The Judge termed "startling and worrisome" the absence of opportunity for
"public scrutiny or input on a matter of such grave importance."  She
explained that "[t]he lack of public scrutiny is only compounded by the fact
that the recycling process which BNFL intends to use is entirely experimental
at this stage."  She stated it was "quite troubling" that the Department of
Energy and BNFL "have provided no adequate explanation" as to why an amendment
to the EPA's Environmental Agreement for Oak Ridge was finessed in such a way
to avoid "public notice and comment opportunities."

Notwithstanding these risks,  Judge Kessler stated that she could not
order the DOE to perform an Environmental Impact Statement (EIS) because
citizens are barred from bringing suit by a provision of Superfund law until
after the cleanup is complete.  "In the absence of Section 113(h) [of
Superfund], the Judge declared, "an EIS would clearly be mandated under NEPA."

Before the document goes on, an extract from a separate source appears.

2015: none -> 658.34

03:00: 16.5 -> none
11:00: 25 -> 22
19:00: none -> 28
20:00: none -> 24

In the lawsuit, the Paper Allied-Industrial Chemical & Energy Workers
Union ("PACE"), the Natural Resources Defense Council ("NRDC"), and several
Tennessee citizens groups contended that the recycling was a "major Federal
action which would significantly affect the environment," and asked the Court
to block DOE from recycling radioactive metals without first performing an
environmental impact statement as required by the National Environmental
Policy Act ("NEPA").

The Judge found, there "is ample evidence that the proposed recycling
significantly affects the quality of the human environment."  The Judge
pointed out that "Plaintiffs allege, and Defendants have not disputed, that
there is no data regarding the process' efficacy or track record with respect
to safety."

The Judge explained that "no national standard exists governing the
unrestricted release of volumetrically contaminated metals" such as the
contaminated nickel which will be recycled.  She noted that "[t]he result is
no oversight by any federal regulatory agencies."

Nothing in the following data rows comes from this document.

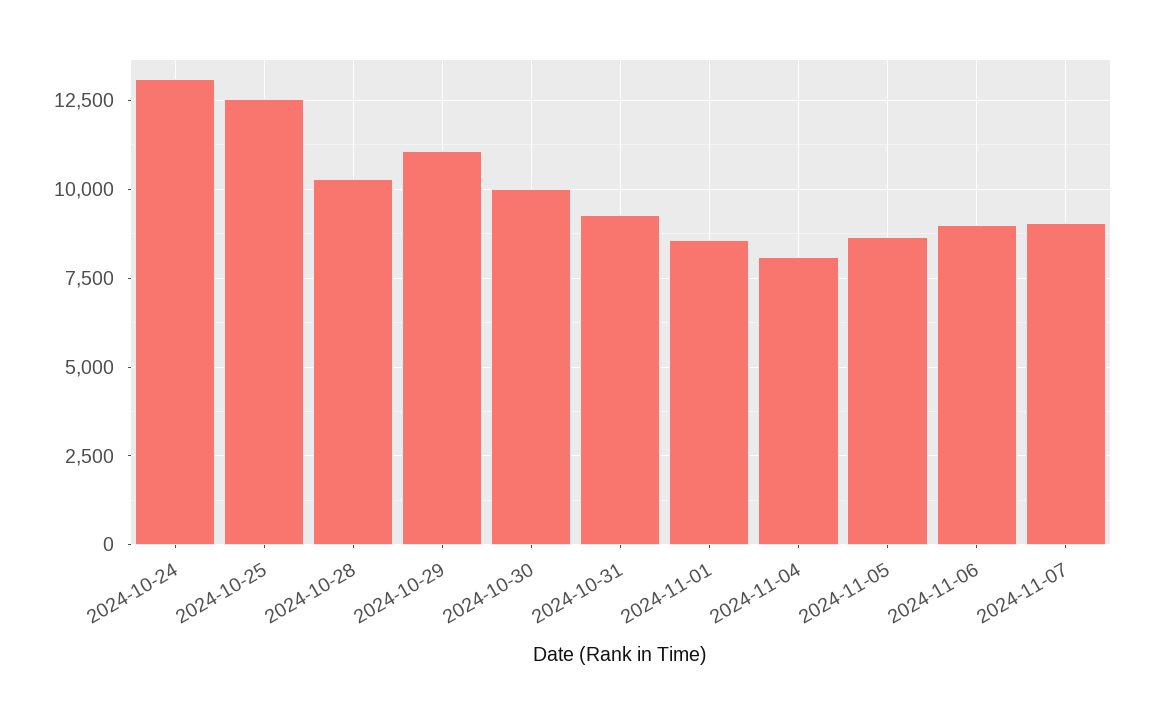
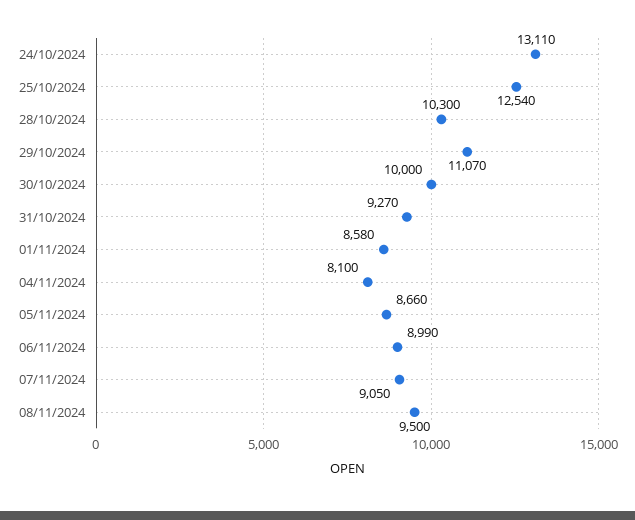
08/11/2024: none -> 9500

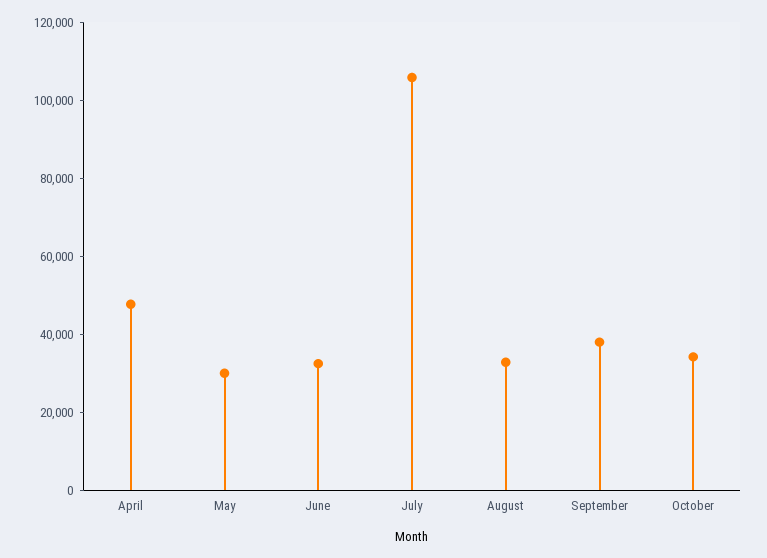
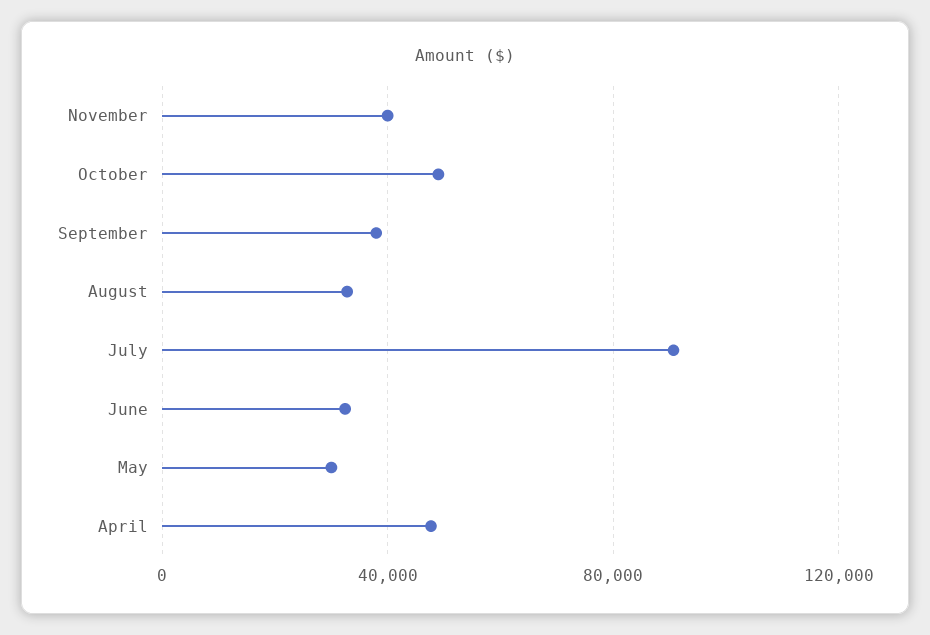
July: 105000 -> 90000
October: 35000 -> 50000
November: none -> 40000

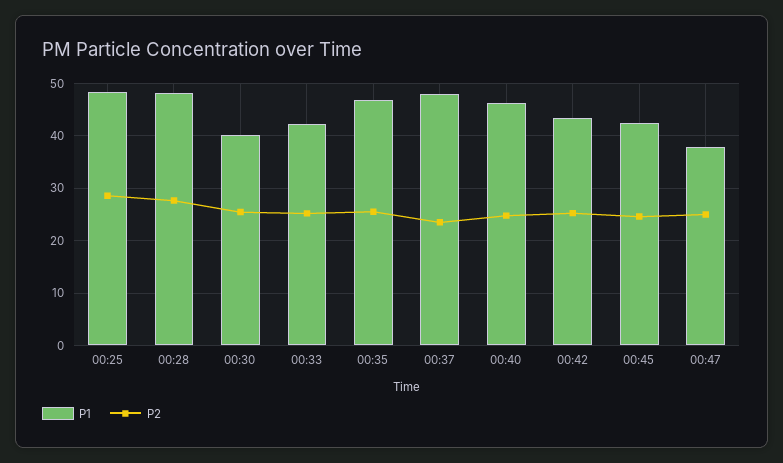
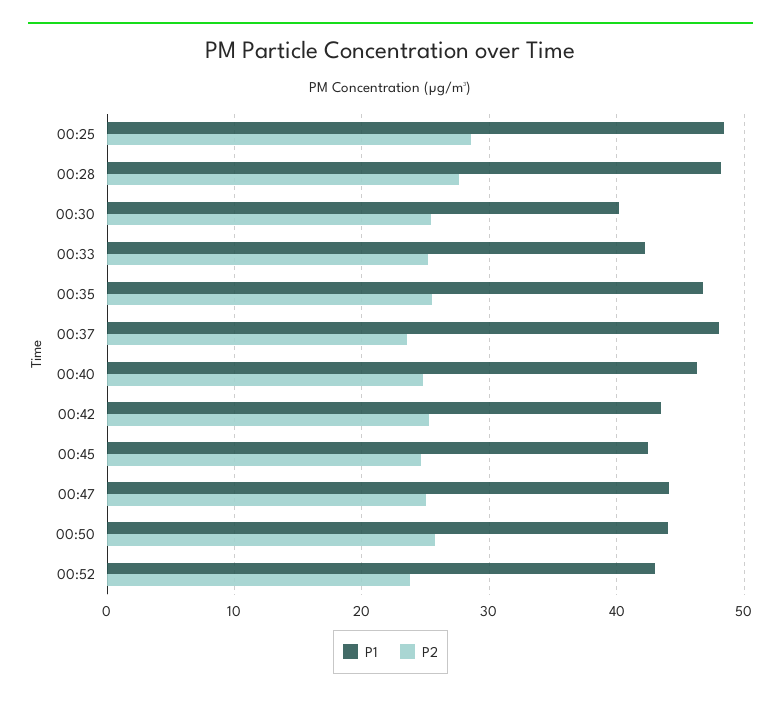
P1, 00:47: 38 -> 44
P1, 00:50: none -> 44
P2, 00:50: none -> 26
P1, 00:52: none -> 43
P2, 00:52: none -> 24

"In light of the Judge's findings, the Energy Secretary should rise above
the loopholes in the Superfund law and do the right thing by preparing an
environmental impact statement," stated PACE Executive Vice president Robert
Wages. "The public already has enough worries about the safety and security of
DOE's nuclear operations."

Excerpts from the Court's Opinion in Oil, Chemical and Atomic Workers 
International Union ("OCAW") ALF-CIO et al. v. Frederico Pena, Secretary of 
Energy and the United States Department of  Energy, et al.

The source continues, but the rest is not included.